▸ **Exercise**
In the entries below, how many lines hold the string "spec"? Answer with the number only.

-------------------------

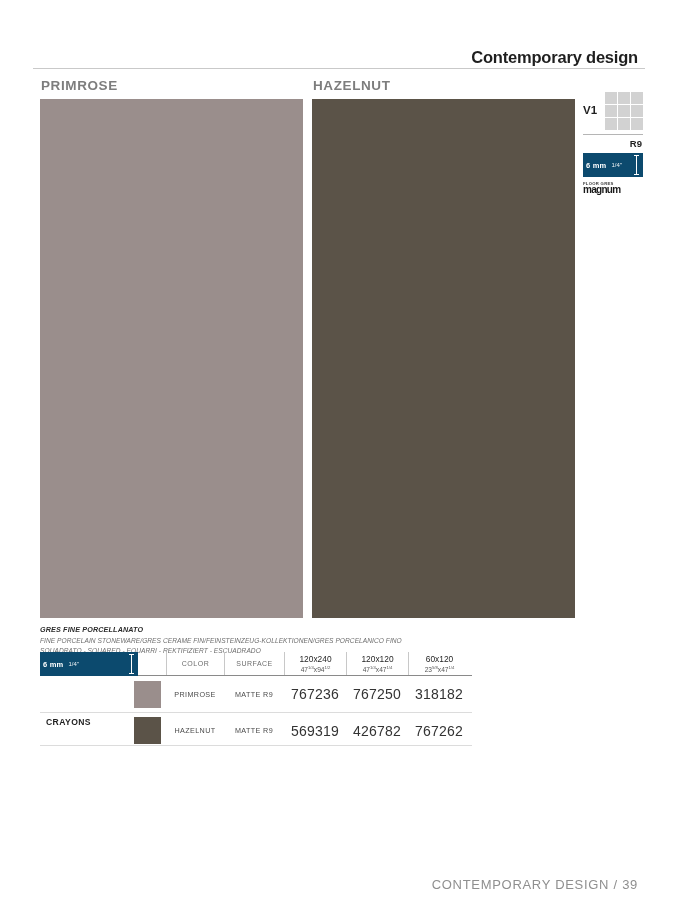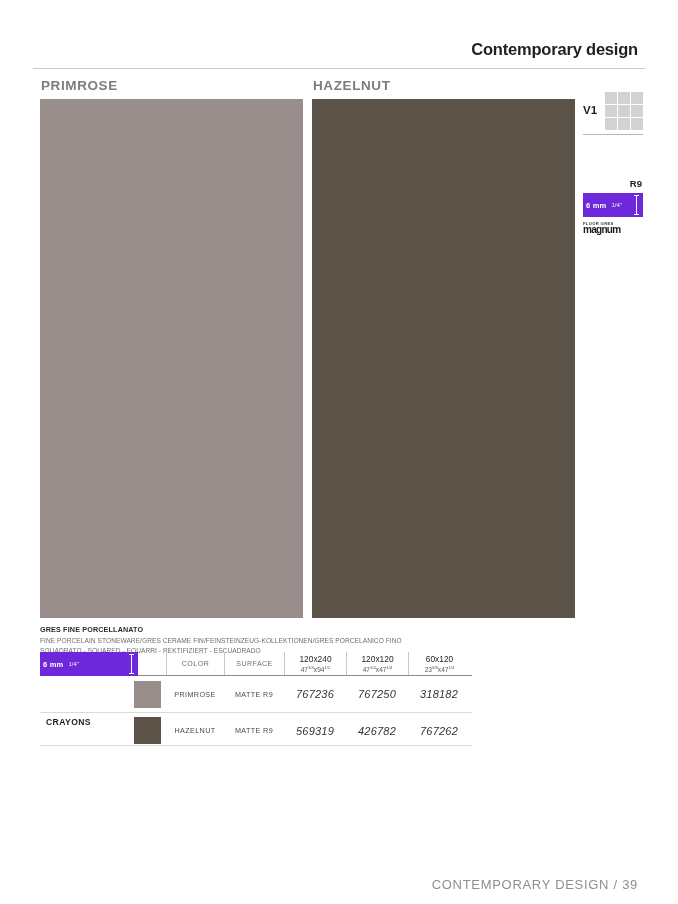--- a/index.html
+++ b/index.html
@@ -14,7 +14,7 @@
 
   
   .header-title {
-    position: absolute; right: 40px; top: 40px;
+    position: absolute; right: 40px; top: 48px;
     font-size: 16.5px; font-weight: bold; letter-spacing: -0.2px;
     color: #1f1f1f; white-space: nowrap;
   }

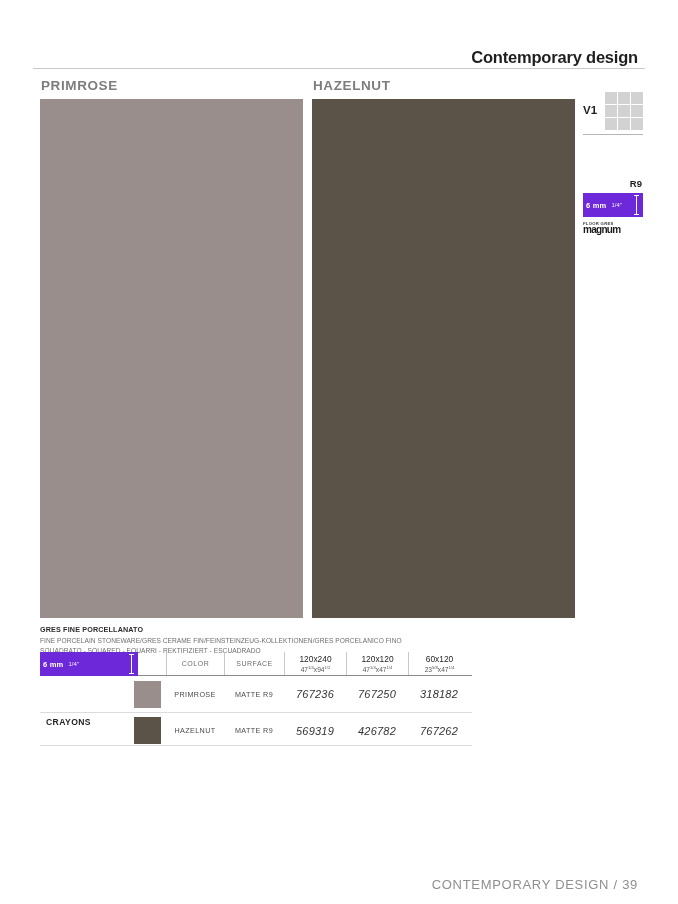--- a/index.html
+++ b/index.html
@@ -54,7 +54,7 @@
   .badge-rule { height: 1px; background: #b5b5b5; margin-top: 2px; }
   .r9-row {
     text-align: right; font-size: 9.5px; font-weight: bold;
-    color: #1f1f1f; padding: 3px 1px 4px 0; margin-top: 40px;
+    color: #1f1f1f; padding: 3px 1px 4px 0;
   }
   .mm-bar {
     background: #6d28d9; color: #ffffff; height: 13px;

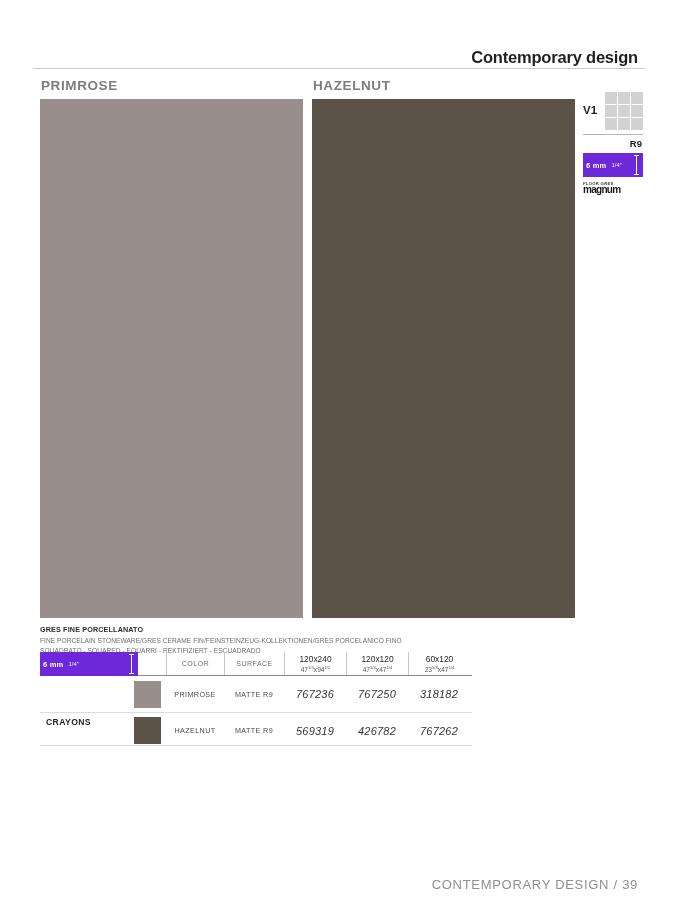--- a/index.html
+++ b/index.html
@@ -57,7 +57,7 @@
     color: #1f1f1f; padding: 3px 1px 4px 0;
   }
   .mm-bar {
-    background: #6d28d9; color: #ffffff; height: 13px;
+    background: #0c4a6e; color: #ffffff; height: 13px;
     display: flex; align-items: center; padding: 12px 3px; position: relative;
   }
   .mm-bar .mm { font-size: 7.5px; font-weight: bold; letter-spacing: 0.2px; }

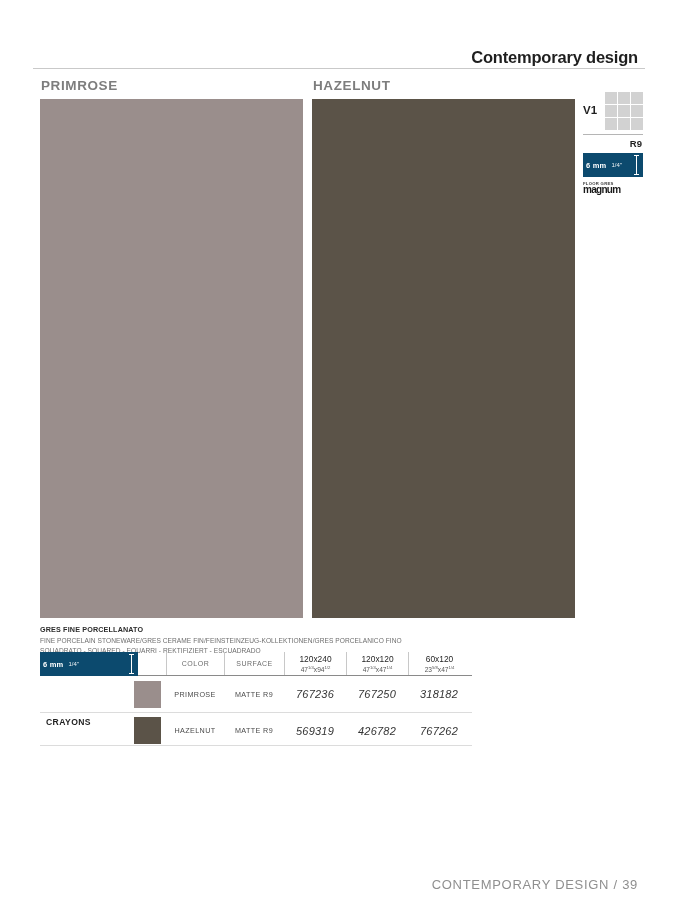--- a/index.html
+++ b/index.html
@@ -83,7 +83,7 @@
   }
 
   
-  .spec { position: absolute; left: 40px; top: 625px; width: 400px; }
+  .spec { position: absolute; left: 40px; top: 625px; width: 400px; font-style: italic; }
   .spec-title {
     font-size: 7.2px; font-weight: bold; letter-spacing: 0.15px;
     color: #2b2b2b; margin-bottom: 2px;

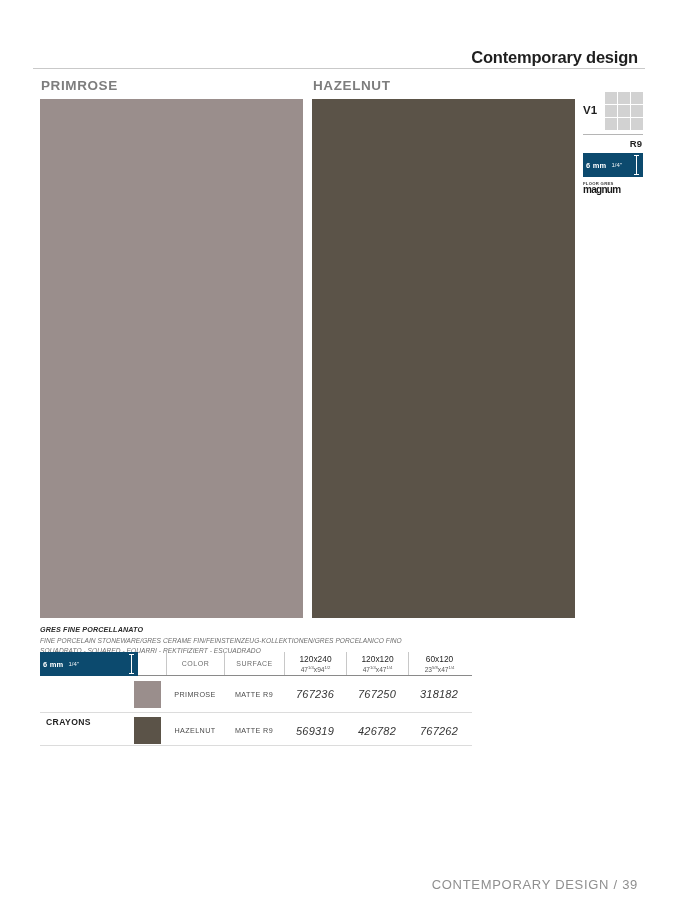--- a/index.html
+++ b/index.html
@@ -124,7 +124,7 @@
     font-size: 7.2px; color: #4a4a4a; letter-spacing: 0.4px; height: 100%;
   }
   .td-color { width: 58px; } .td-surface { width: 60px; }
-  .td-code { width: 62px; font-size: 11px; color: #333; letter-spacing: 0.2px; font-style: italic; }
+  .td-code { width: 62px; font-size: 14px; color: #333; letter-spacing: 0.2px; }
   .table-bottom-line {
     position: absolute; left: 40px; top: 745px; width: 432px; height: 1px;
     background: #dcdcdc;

-------------------------

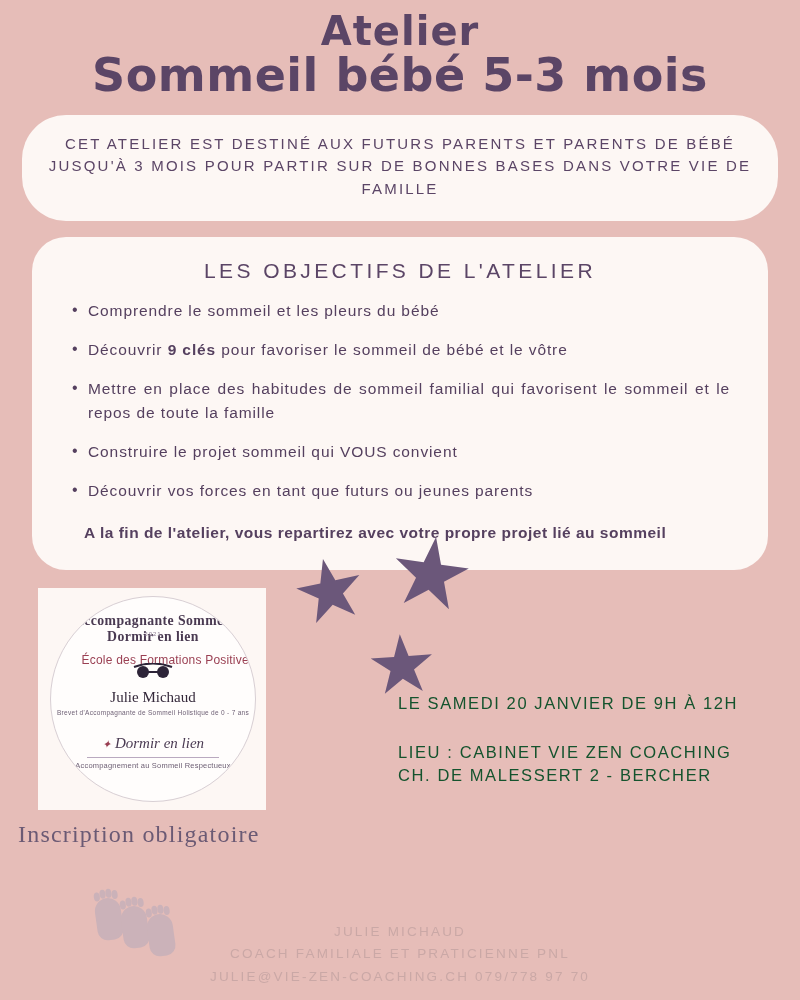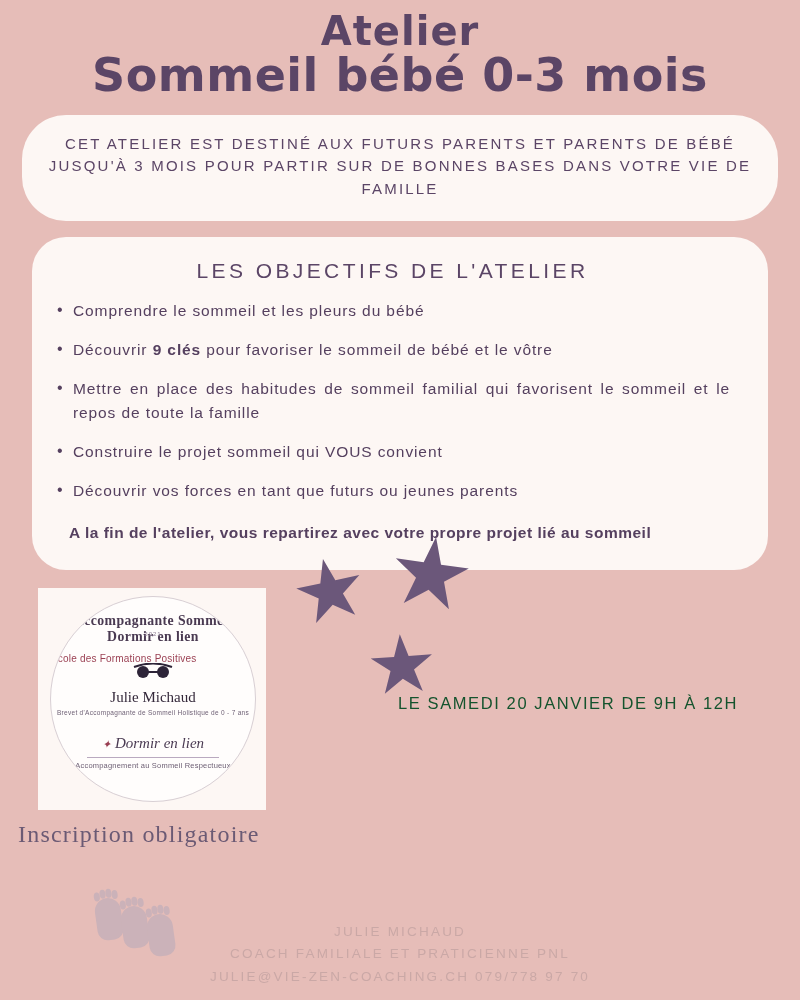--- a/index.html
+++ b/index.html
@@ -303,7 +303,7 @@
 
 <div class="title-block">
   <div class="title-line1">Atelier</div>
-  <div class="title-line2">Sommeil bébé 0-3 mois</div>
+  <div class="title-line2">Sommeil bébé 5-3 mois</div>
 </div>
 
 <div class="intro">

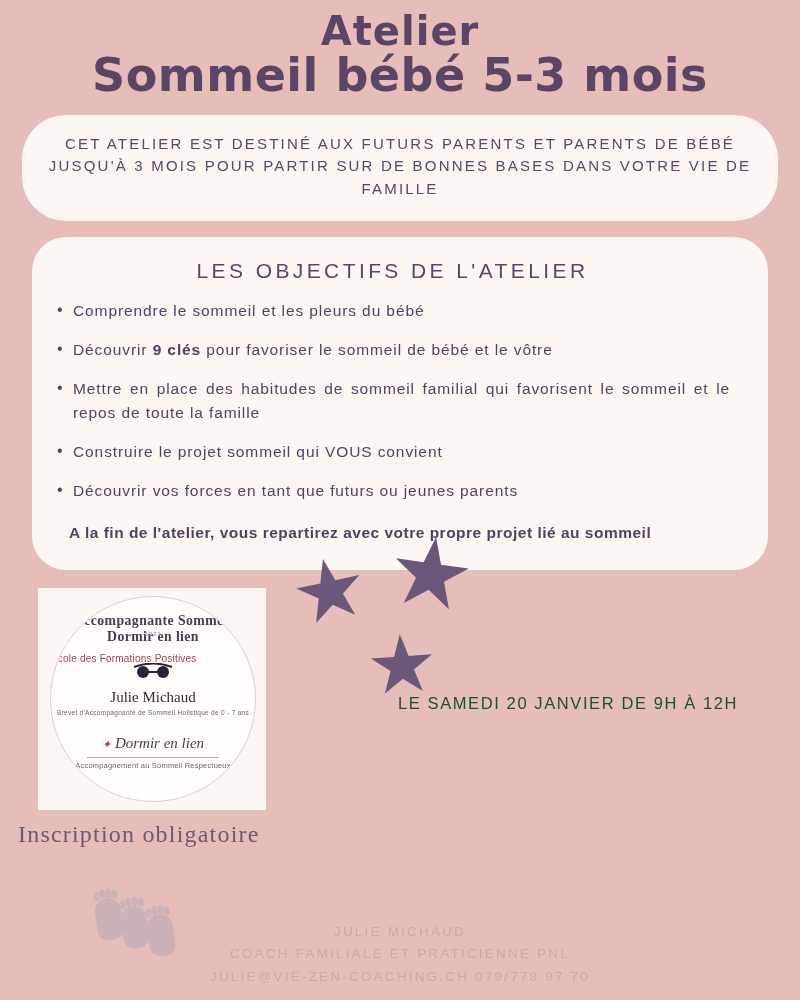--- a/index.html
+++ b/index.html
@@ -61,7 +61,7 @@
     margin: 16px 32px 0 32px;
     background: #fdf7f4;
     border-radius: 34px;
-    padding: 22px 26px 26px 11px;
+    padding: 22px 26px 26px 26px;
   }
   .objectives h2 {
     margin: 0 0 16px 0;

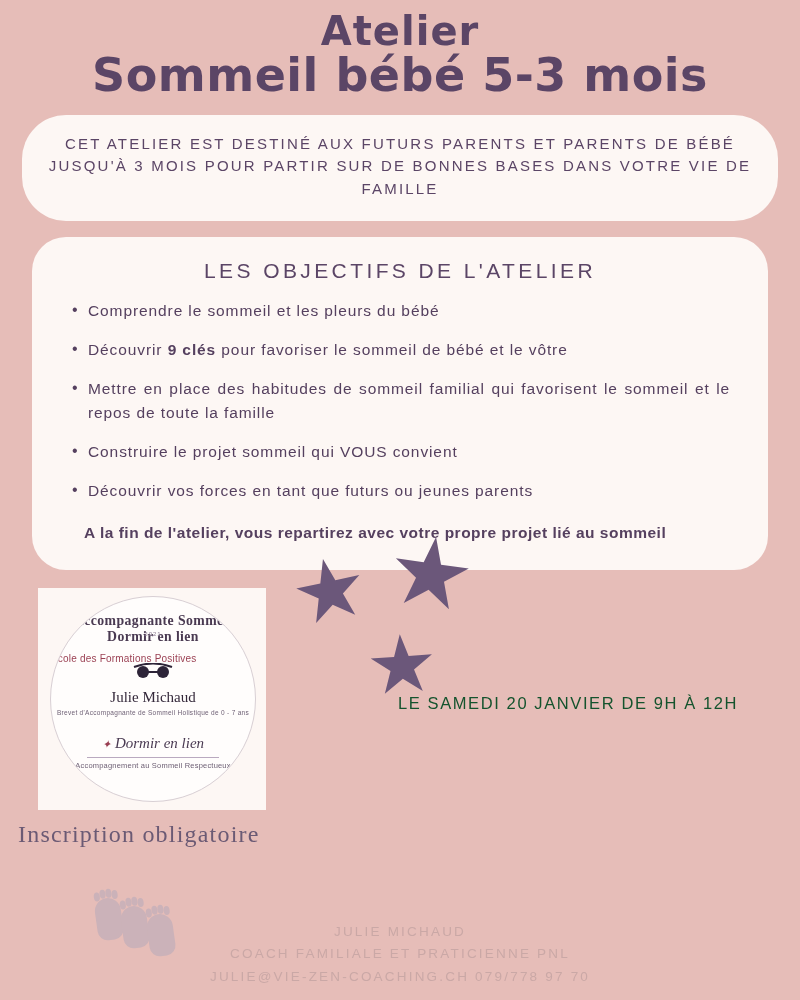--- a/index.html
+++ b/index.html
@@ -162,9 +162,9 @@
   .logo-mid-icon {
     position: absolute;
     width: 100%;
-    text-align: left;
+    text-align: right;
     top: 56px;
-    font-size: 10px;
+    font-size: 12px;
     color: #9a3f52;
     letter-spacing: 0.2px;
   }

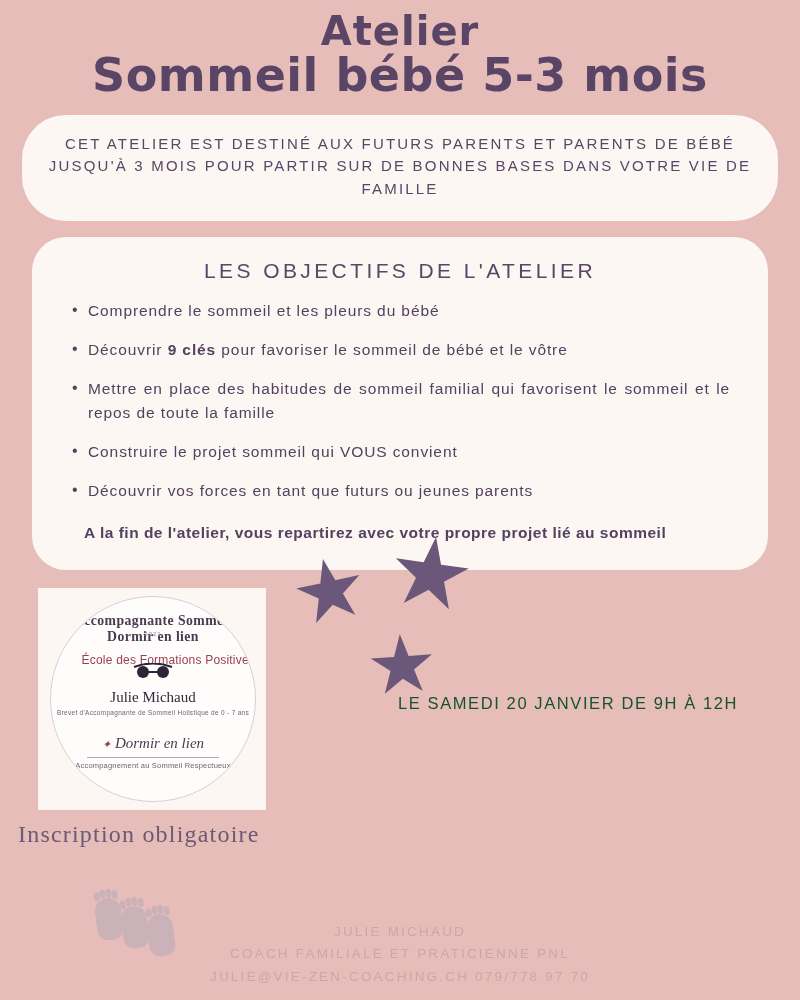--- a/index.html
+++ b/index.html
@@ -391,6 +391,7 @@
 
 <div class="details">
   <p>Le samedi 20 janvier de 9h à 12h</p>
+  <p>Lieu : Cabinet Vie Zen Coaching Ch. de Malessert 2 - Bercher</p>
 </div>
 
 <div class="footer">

-------------------------

▸ **Task output**
3